Will social isolation lead to more deaths of despair?
Throughout the 20th century, mortality rates have declined worldwide. The improvements in life expectancy are so impressive that Princeton economist and Nobel Laureate Angus Deaton dedicated a whole book, "The Great Escape," to how it happened. But the richest country in world history has seen a reversal of fortune. In the past few years, life expectancy in the United States has declined. It's against this concerning background that the coronavirus pandemic hit.
In a groundbreaking 2017 paper, Deaton and fellow Princeton economics professor Anne Case explored the trends behind the life expectancy decline. They found that middle-aged white Americans are dying in increasing rates from suicide, drug overdose, and alcohol-related liver disease, and labeled these "deaths of despair." In their new book "Deaths of Despair and the Future of Capitalism," Case and Deaton explore the root causes—and find that the trend reflects structural problems in the American economy. Decades of stagnant wages, decimated unions, outsourced labor, and the decreasing social and economic value of a high school diploma contribute to a sense of isolation and generate pain.
Case and Deaton talked to The Inquirer about deaths of despair, and the potential impact on America's despair crisis from the coronavirus and the social distancing measures it requires. Responses were edited lightly for clarity and length.
WHAT DRIVES DEATHS OF DESPAIR? IS IT SIMPLY JUST ECONOMIC DOWNTURNS?
Case: Current economic conditions can't explain this. It might not just be the loss of a paycheck or that you can't get as good a job as the one you lost, but that without a good job, you can't get married or have a stable home life, your community is falling apart, your sense of connection with other people is gone.
The return on having gone to college has skyrocketed, while simultaneously the wages of people who did not go to college started to decline.
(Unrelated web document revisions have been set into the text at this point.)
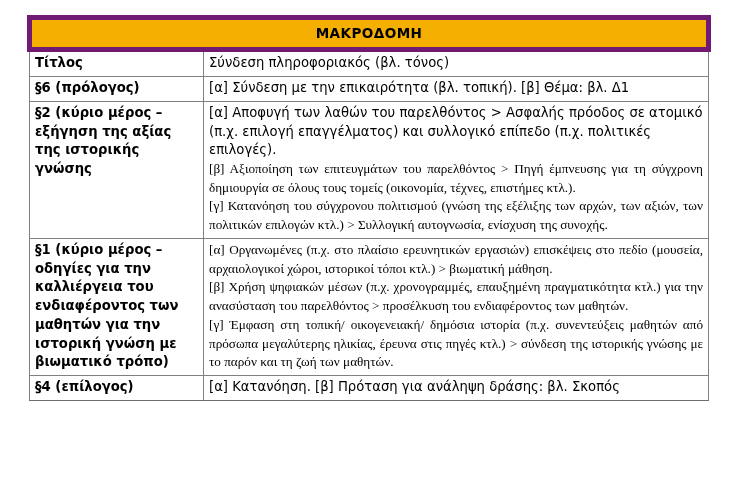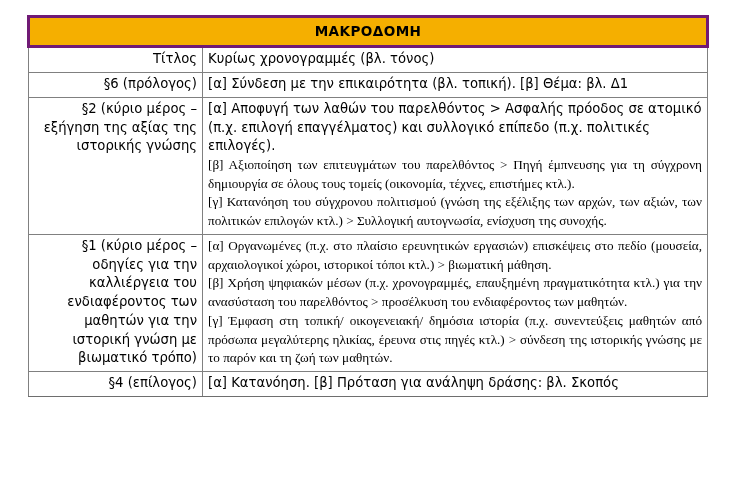--- a/index.html
+++ b/index.html
@@ -41,29 +41,30 @@
   
   tr.header-row th {
     background: #F5AF00;
     color: #000000;
     font-weight: bold;
     text-align: center;
     letter-spacing: 0.4px;
     font-size: 13.6px;
     padding-top: 4px;
     padding-bottom: 4px;
-    border: 3px solid #701a75;
+    border: 5px solid #701a75;
   }
 
   col.col-label { width: 174px; }
   col.col-body  { width: 505px; }
 
   td.label-cell {
-    text-align: right;
+    text-align: left;
     white-space: normal;
+    font-weight: bold;
   }
 
   td.body-cell {
     text-align: left;
   }
 
   td.body-cell p {
     margin: 0;
   }
   td.body-cell p.justify {
@@ -86,21 +87,21 @@
     </colgroup>
     <thead>
       <tr class="header-row">
         <th colspan="2">ΜΑΚΡΟΔΟΜΗ</th>
       </tr>
     </thead>
     <tbody id="table-body">
         <tr>
           <td class="label-cell">Τίτλος</td>
           <td class="body-cell">
-            <p>Κυρίως χρονογραμμές (βλ. τόνος)</p>
+            <p>Σύνδεση πληροφοριακός (βλ. τόνος)</p>
           </td>
         </tr>
         <tr>
           <td class="label-cell">§6 (πρόλογος)</td>
           <td class="body-cell">
             <p>[α] Σύνδεση με την επικαιρότητα (βλ. τοπική). [β] Θέμα: βλ. Δ1</p>
           </td>
         </tr>
         <tr>
           <td class="label-cell">§2 (κύριο μέρος – εξήγηση της αξίας της ιστορικής γνώσης</td>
(Looking at the opioid crisis) we think that the scourge of oxycodone just being handed out in jelly jars—it would have been a serious problem, but the fact that they were falling into a community that was looking for a way to numb itself made the drug epidemic much, much worse.
YOU WRITE THAT DESPAIR IS TIED TO THE KIND OF JOB SOMEONE HAS, AND THE SENSE OF BELONGING THE COMES WITH IT, NOT JUST THE EARNINGS.
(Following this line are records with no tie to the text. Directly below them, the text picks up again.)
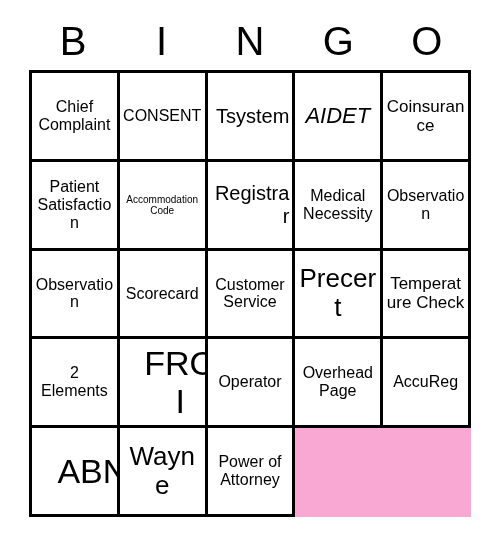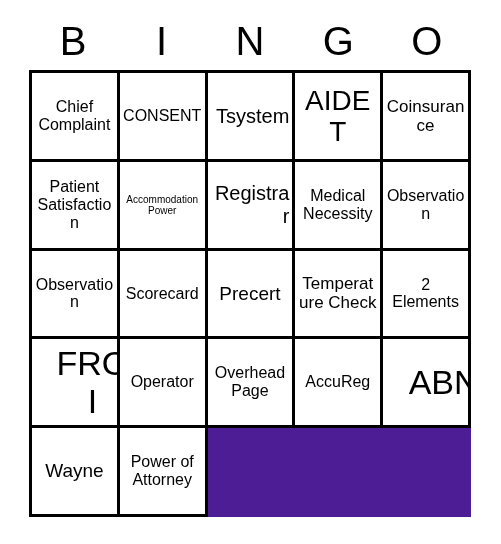--- a/index.html
+++ b/index.html
@@ -51,21 +51,21 @@
     left: 29px;
     top: 70px;
     width: 442px;
     height: 447px;
     box-sizing: border-box;
     border-top: 3px solid #000;
     border-left: 3px solid #000;
     display: grid;
     grid-template-columns: repeat(5, 1fr);
     grid-template-rows: repeat(5, 1fr);
-    background: #4c1d95;
+    background: #f9a8d4;
   }
 
   .cell {
     box-sizing: border-box;
     border-right: 3px solid #000;
     border-bottom: 3px solid #000;
     display: flex;
     align-items: center;
     justify-content: center;
     text-align: center;
@@ -83,22 +83,22 @@
     color: #000000;
   }
 
   
   .fs-xxs  { font-size: 10px; }
   .fs-xs   { font-size: 11px; }
   .fs-sm   { font-size: 17px; }
   .fs-md   { font-size: 16px; }
   .fs-lg   { font-size: 16px; }
   .fs-xl   { font-size: 20px; text-align: right; }
-  .fs-2xl  { font-size: 19px; }
-  .fs-3xl  { font-size: 28px; }
+  .fs-2xl  { font-size: 26px; }
+  .fs-3xl  { font-size: 22px; font-style: italic; }
   .fs-4xl  { font-size: 34px; margin-left: 36px; }
 </style>
 </head>
 <body>
 
 <div id="card">
 
   <div id="header-row">
     <div class="header-letter">B</div>
     <div class="header-letter">I</div>
@@ -120,36 +120,39 @@
       <div class="cell">
         <span class="cell-text fs-3xl">AIDET</span>
       </div>
       <div class="cell">
         <span class="cell-text fs-sm">Coinsurance</span>
       </div>
       <div class="cell">
         <span class="cell-text fs-md">Patient Satisfaction</span>
       </div>
       <div class="cell">
-        <span class="cell-text fs-xxs">Accommodation Power</span>
+        <span class="cell-text fs-xxs">Accommodation Code</span>
       </div>
       <div class="cell">
         <span class="cell-text fs-xl">Registrar</span>
       </div>
       <div class="cell">
         <span class="cell-text fs-lg">Medical Necessity</span>
       </div>
       <div class="cell">
         <span class="cell-text fs-md">Observation</span>
       </div>
       <div class="cell">
         <span class="cell-text fs-md">Observation</span>
       </div>
       <div class="cell">
         <span class="cell-text fs-md">Scorecard</span>
+      </div>
+      <div class="cell">
+        <span class="cell-text fs-md">Customer Service</span>
       </div>
       <div class="cell">
         <span class="cell-text fs-2xl">Precert</span>
       </div>
       <div class="cell">
         <span class="cell-text fs-sm">Temperature Check</span>
       </div>
       <div class="cell">
         <span class="cell-text fs-lg">2 Elements</span>
       </div>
Deaton: I grew up in Scotland, we were not very well off. For ordinary people, people who are not very well-educated, getting a job with a large company was just a wonderful thing. Even if it was really menial, like sweeping the floors or working in the mailroom, or guarding the door—you belong to this thing that mattered. And you might have a lifetime career there.
WHAT HAPPENS TO BELONGING AND DESPAIR IN A TIME, LIKE NOW, THAT REQUIRES SOCIAL DISTANCING AND POSES A NEW HEALTH THREAT?
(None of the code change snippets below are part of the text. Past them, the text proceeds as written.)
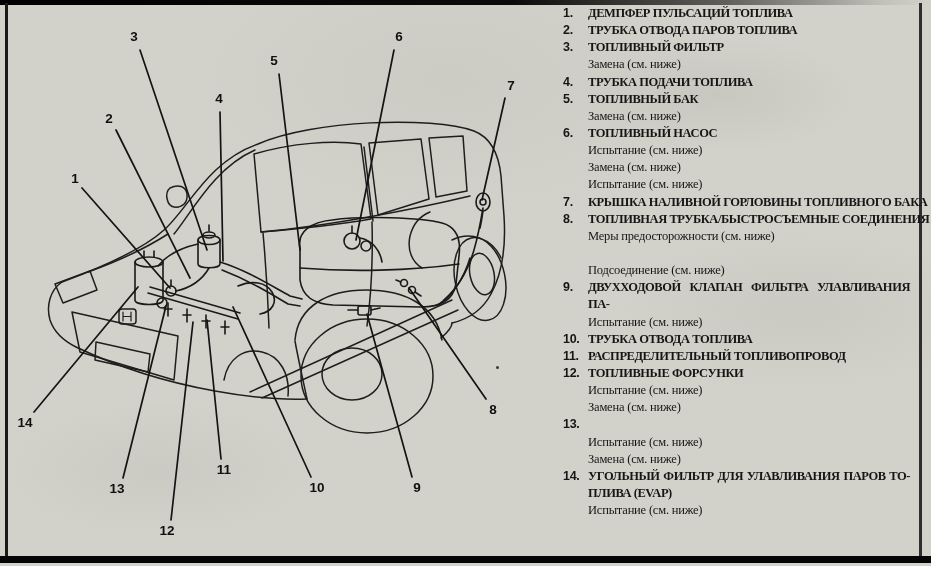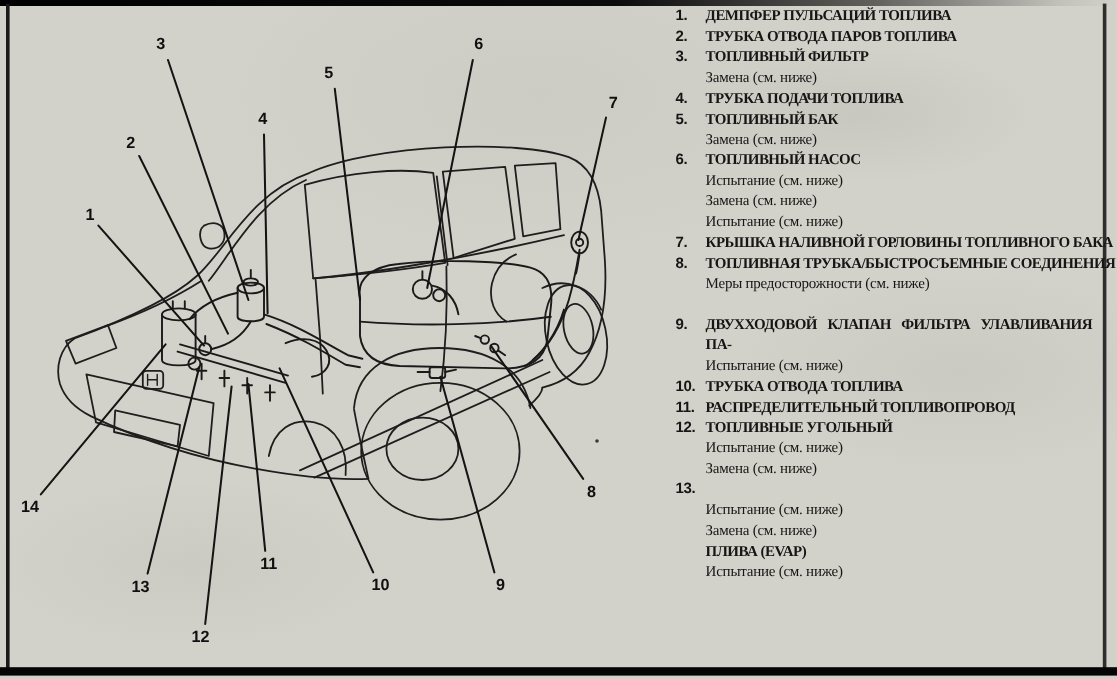--- a/index.html
+++ b/index.html
@@ -225,20 +225,24 @@
         <span class="legend-num">8.</span>
         <span class="legend-text">ТОПЛИВНАЯ ТРУБКА/БЫСТРОСЪЕМНЫЕ СОЕДИНЕНИЯ</span>
       </div>
       <div class="legend-row sub">
         <span class="legend-num"></span>
         <span class="legend-text">Меры предосторожности (см. ниже)</span>
       </div>
       <div class="legend-row sub">
         <span class="legend-num"></span>
       </div>
+      <div class="legend-row sub">
+        <span class="legend-num"></span>
+        <span class="legend-text">Подсоединение (см. ниже)</span>
+      </div>
       <div class="legend-row title-just">
         <span class="legend-num">9.</span>
         <span class="legend-text">ДВУХХОДОВОЙ КЛАПАН ФИЛЬТРА УЛАВЛИВАНИЯ ПА-</span>
       </div>
       <div class="legend-row title-cont">
         <span class="legend-num"></span>
       </div>
       <div class="legend-row sub">
         <span class="legend-num"></span>
         <span class="legend-text">Испытание (см. ниже)</span>
@@ -246,40 +250,44 @@
       <div class="legend-row title">
         <span class="legend-num">10.</span>
         <span class="legend-text">ТРУБКА ОТВОДА ТОПЛИВА</span>
       </div>
       <div class="legend-row title">
         <span class="legend-num">11.</span>
         <span class="legend-text">РАСПРЕДЕЛИТЕЛЬНЫЙ ТОПЛИВОПРОВОД</span>
       </div>
       <div class="legend-row title">
         <span class="legend-num">12.</span>
-        <span class="legend-text">ТОПЛИВНЫЕ УГОЛЬНЫЙ</span>
+        <span class="legend-text">ТОПЛИВНЫЕ ФОРСУНКИ</span>
       </div>
       <div class="legend-row sub">
         <span class="legend-num"></span>
         <span class="legend-text">Испытание (см. ниже)</span>
       </div>
       <div class="legend-row sub">
         <span class="legend-num"></span>
         <span class="legend-text">Замена (см. ниже)</span>
       </div>
       <div class="legend-row title">
         <span class="legend-num">13.</span>
       </div>
       <div class="legend-row sub">
         <span class="legend-num"></span>
         <span class="legend-text">Испытание (см. ниже)</span>
       </div>
       <div class="legend-row sub">
         <span class="legend-num"></span>
         <span class="legend-text">Замена (см. ниже)</span>
+      </div>
+      <div class="legend-row title-just">
+        <span class="legend-num">14.</span>
+        <span class="legend-text">УГОЛЬНЫЙ ФИЛЬТР ДЛЯ УЛАВЛИВАНИЯ ПАРОВ ТО-</span>
       </div>
       <div class="legend-row title-cont">
         <span class="legend-num"></span>
         <span class="legend-text">ПЛИВА (EVAP)</span>
       </div>
       <div class="legend-row sub">
         <span class="legend-num"></span>
         <span class="legend-text">Испытание (см. ниже)</span>
       </div>
     </div>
Deaton: A lot of people are going to be socially isolated. Things that were important for them, like sports games, which feed a sense of solidarity, are going to go away. So it would not be an unreasonable prediction that suicide rates and drinking and drug overdose would go up during this pandemic. The big question, of course, is how long people will put up with that.
Case: Deaths of despair were rising before the Great Recession, during it, and after it was over. There is a structural problem that won't go away anytime soon. Even had there been no COVID-19 epidemic, we would have anticipated that about 150,000 Americans would die from suicide, drug overdose, and alcoholism in 2020. The problem will be there after this epidemic sweeps through. How much the epidemic adds to that total is unclear.
Deaton: Let's say the best case comes, President Trump's hopes are validated, and when it gets warm, the virus goes away. We're pretty sure that won't happen, but let's say it did. Then we have a short sharp recession and a big bounce back, with a lot of deaths from COVID. Deaths of despair will go on. For COVID, the best case is it's a one-time event, like the great flu pandemic (of 1918 that was) gone by 1920. So that would be the best case. The worst case is (that COVID-19 is) gone eventually but leaves behind devastation to the economy. And that will add to the distress of the people we're writing about, so the deaths of despair will go on.
WHAT IS THE PATH OUT OF DESPAIR?
Case: If we don't the handle the structural problems caused, for example, by trying to finance the healthcare system through one's employer, we don't anticipate that these deaths of despair are just magically going to disappear.
Deaton: Funding healthcare through employers is a disaster for less educated people ... Workers with low education and low salaries have, one way or another, to pay almost as much as CEOs for their healthcare. That's eliminating jobs and starting off the social catastrophes we've dealt with.
WHAT CAN BE DONE ON THE LOCAL LEVEL?
Deaton: Our education system is sort of a scandal because from kindergarten you're trained to go to college. If you don't go to college there's not a lot left for you, except to be branded as a failure and facing a worse labor market. We've got to do a lot of local experimentation with finding ways for people who can't or don't want to go to college to (have status and prospects). Something more like the German system, where we valorize things other than going to a four year college.